Something that could have stalled the project for weeks had become nothing more than an email that said something like “All good, we’ll use our space."
Here’s another example:
An agency agreed to an aggressive timeline for a highly technical project. The team had raised concerns as the project was being initiated, but leadership still wanted to proceed. The project manager and technical architect logged the timeline risk before the project started, and their risk response strategy was to re-evaluate the project timeline using a Monte Carlo simulation.
After calculating a pessimistic, optimistic, and likely duration for every project activity on the critical path, they determined mathematically that the project had a 3% chance of hitting the deadline.
The project manager raised this with the client, and the client agreed to re-scope the project and re-baseline the project before getting going. It was too big of a risk for them to take.
Risk Register Template
There are a lot of risk register templates available online, and I would recommend looking at one that fits your needs, rather than one that includes every possible scenario.
In the risk management plan template available in DPM Membership, we’ve tried to keep the risk register as simple as possible to ensure that you’re able to enter the relevant information for your project.

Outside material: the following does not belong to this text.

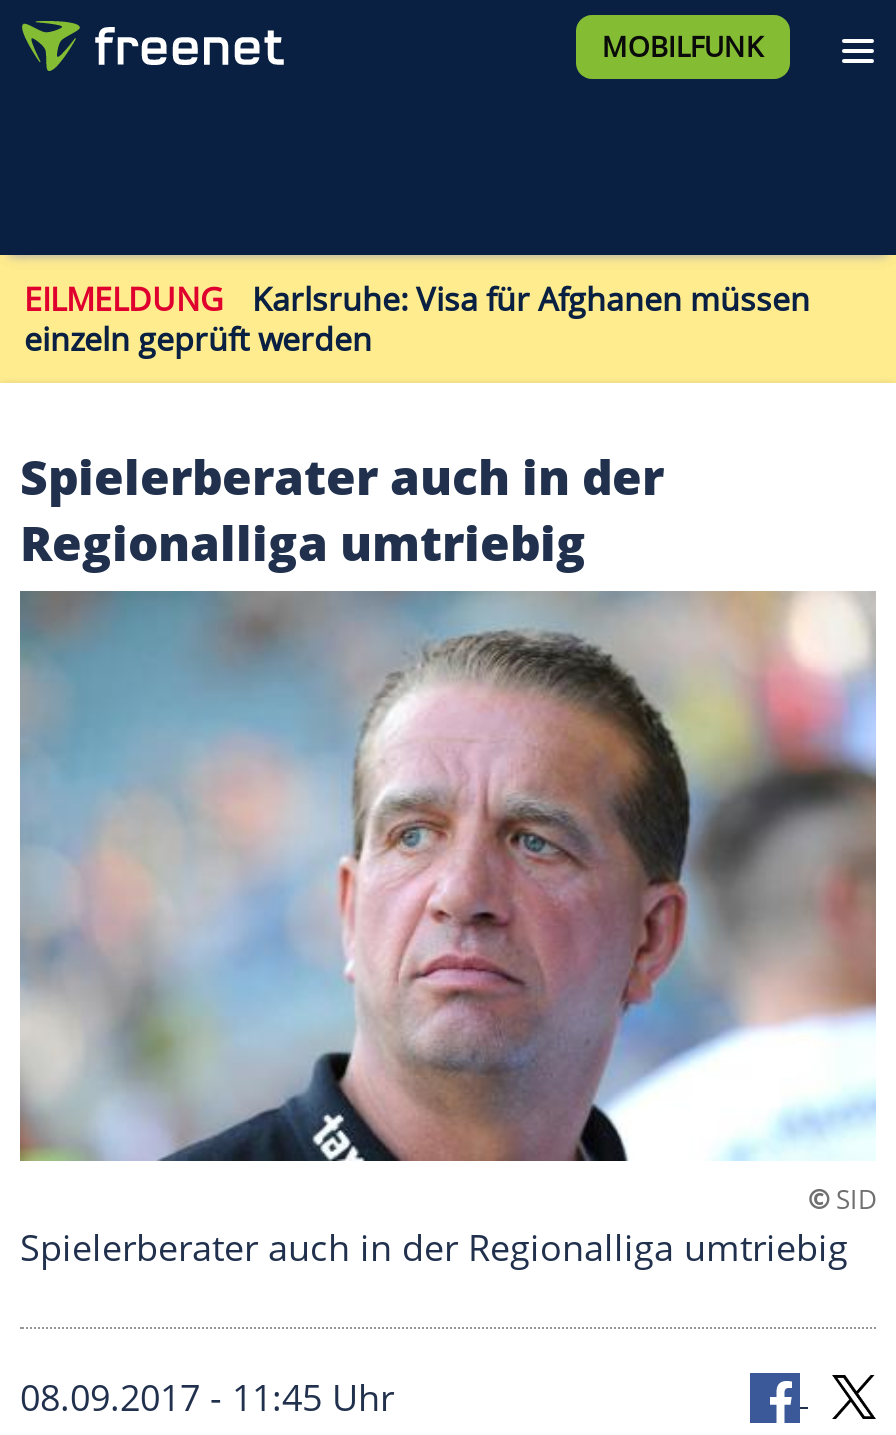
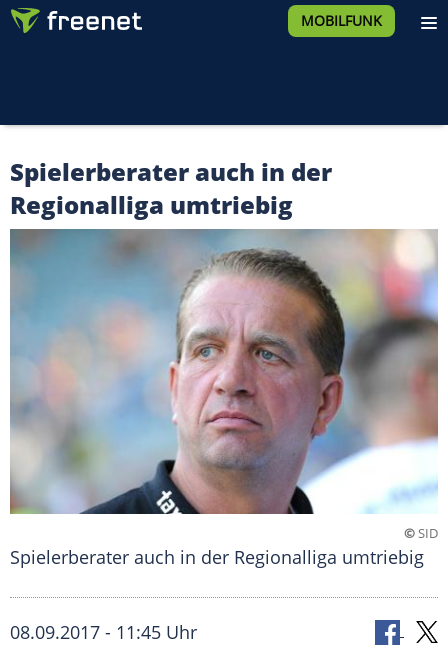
- EILMELDUNG Karlsruhe: Visa für Afghanen müssen
- einzeln geprüft werden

Best Practices For Risk Management Plans
Consider these best practices to help you craft an effective risk management plan:
- Develop the risk management plan during the project planning phase, after you’ve developed the project charter and the project management plan, to give stakeholders the necessary context
- Adapt the format and level of detail of the risk management plan to align with the needs of the project, industry, and organization that you support
- Assign a risk owner to every risk identified in your risk register, and hold them accountable for the risk response
- Continuously identify risks throughout the project life cycle and update the risk register accordingly
- During project closing, archive your risk management plan and use it to inform risk planning on future projects.
What Do You Think?
Whether you’re a novice project manager or a seasoned pro, having a good risk management plan is vital to project success. And, the key to a successful risk management plan is adaptability.
You need to make sure that, with every project you run, you can adapt the risk management plan to your project, industry, and organization.